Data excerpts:
---

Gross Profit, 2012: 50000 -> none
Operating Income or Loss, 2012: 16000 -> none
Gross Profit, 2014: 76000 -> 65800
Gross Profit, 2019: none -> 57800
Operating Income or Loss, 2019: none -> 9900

---

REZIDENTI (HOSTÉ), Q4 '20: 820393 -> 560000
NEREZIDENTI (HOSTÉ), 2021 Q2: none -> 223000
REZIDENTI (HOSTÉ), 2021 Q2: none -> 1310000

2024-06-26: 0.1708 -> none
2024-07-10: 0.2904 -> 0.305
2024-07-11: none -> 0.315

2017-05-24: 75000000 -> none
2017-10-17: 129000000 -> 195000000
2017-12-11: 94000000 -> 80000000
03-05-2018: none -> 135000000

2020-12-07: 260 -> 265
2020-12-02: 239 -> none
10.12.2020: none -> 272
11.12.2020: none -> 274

---

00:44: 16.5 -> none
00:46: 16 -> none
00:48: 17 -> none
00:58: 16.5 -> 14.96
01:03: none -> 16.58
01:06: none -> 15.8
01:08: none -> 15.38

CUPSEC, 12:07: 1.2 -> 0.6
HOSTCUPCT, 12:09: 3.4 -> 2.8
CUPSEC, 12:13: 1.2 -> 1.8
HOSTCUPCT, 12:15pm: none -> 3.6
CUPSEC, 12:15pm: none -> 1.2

---

= PROBLEM STATEMENT =
If a line above holds the string "CUPSEC", copy it out.

= ANSWER TO THIS PROBLEM =
CUPSEC, 12:07: 1.2 -> 0.6
CUPSEC, 12:13: 1.2 -> 1.8
CUPSEC, 12:15pm: none -> 1.2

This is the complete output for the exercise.